Yan Zheyun obéit. Il pouvait voir Xiao Ma trembler dans sa périphérie, mais il ne savait pas si c'était par peur ou par colère. Il espérait juste que ce gamin ne perdrait pas soudainement le contrôle de ses émotions et les mettrait tous deux dans un pire pétrin. C'était le genre de problèmes dont même le maître de l'écurie ne pourrait pas les sortir.
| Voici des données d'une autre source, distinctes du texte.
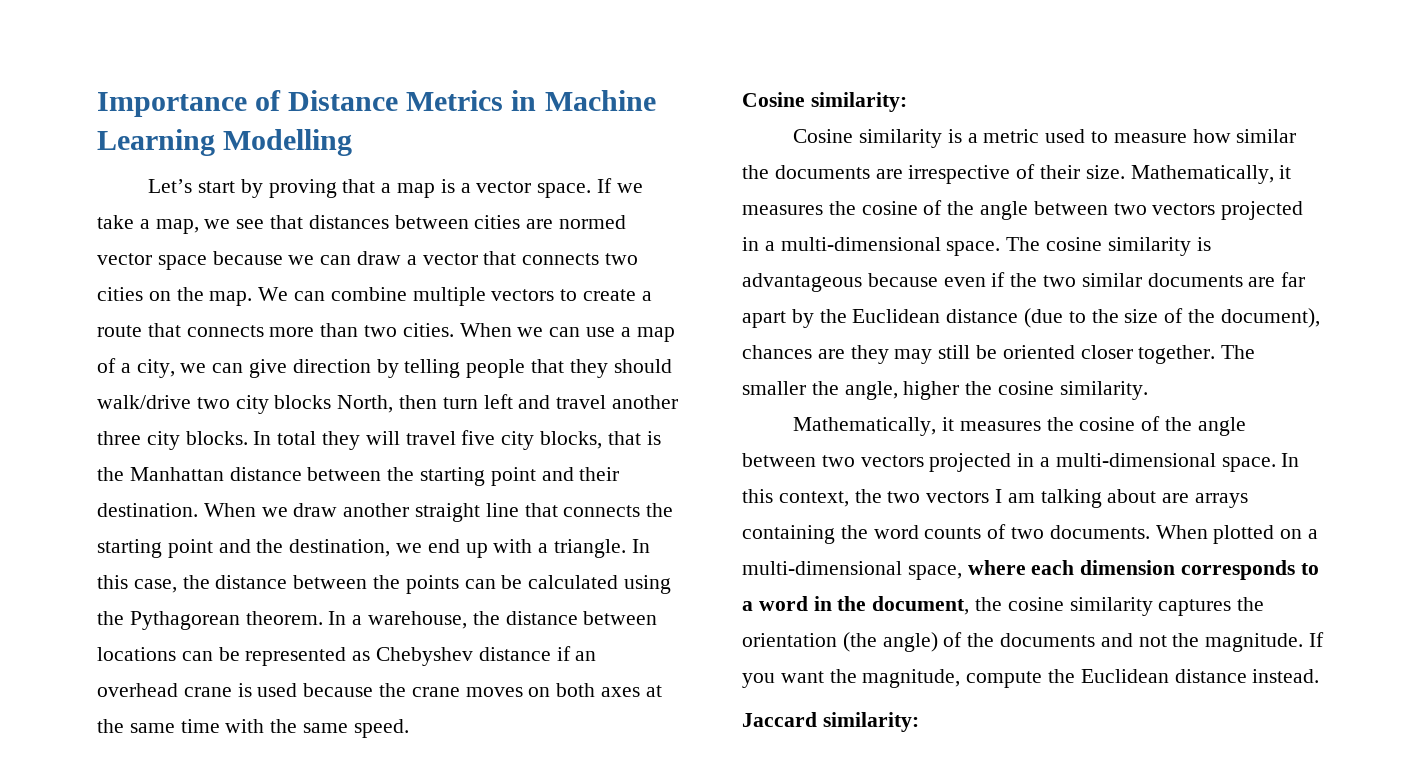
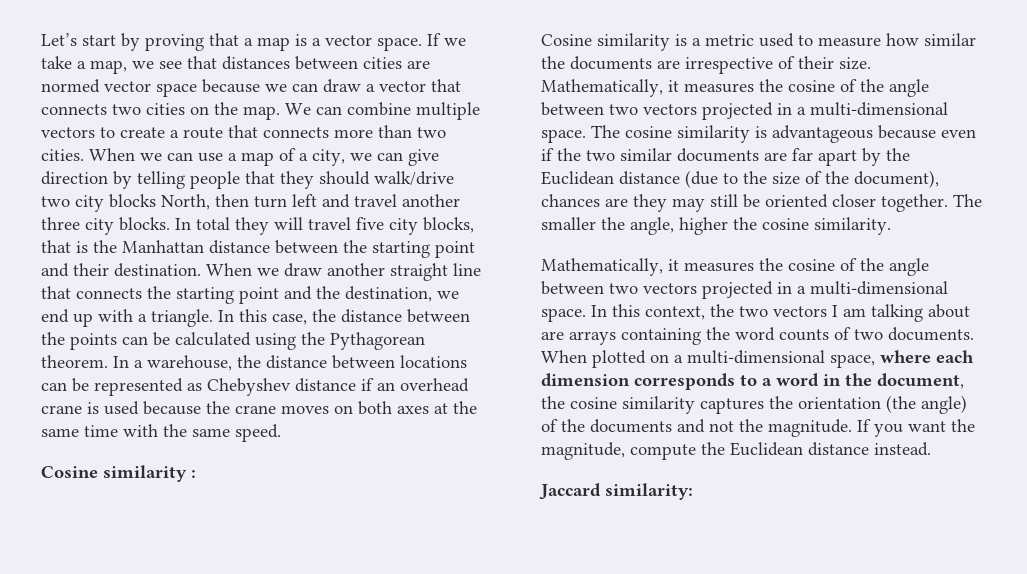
- Importance of Distance Metrics in Machine Learning Modelling
- Cosine similarity:
+ Cosine similarity :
Le cheval de la Jeune Madame Guo n'était qu'une excuse, son véritable objectif aujourd'hui était de rendre la vie de Yan Zheyun infernale et Xiao Ma était un dommage collatéral. Encore une fois.
Le sentiment d'impuissance donnait à Yan Zheyun l'envie de lever les bras au ciel et de se rendre. Certes, il refusait de pardonner à Xiao Ma pour sa trahison, mais au bout du compte, c'est lui qui devrait demander pardon à Xiao Ma. Si ce n'était pour Yan Zheyun, le vieux maître de l'écurie et son fils adoptif auraient eu une vie paisible. Mais maintenant, ils étaient tous deux des cibles des ennemis de Yan Zheyun, simplement parce qu'il s'était rapproché d'eux.
Le problème était de savoir comment Yan Zheyun pouvait se sortir de là ? Comment pouvait-il quitter le Domaine Wu ?
« Je vois que tu ne sais toujours pas ce que tu as fait de mal, » dit la Jeune Madame Guo.
« Ce serviteur supplie humblement sa maîtresse de l'expliquer. »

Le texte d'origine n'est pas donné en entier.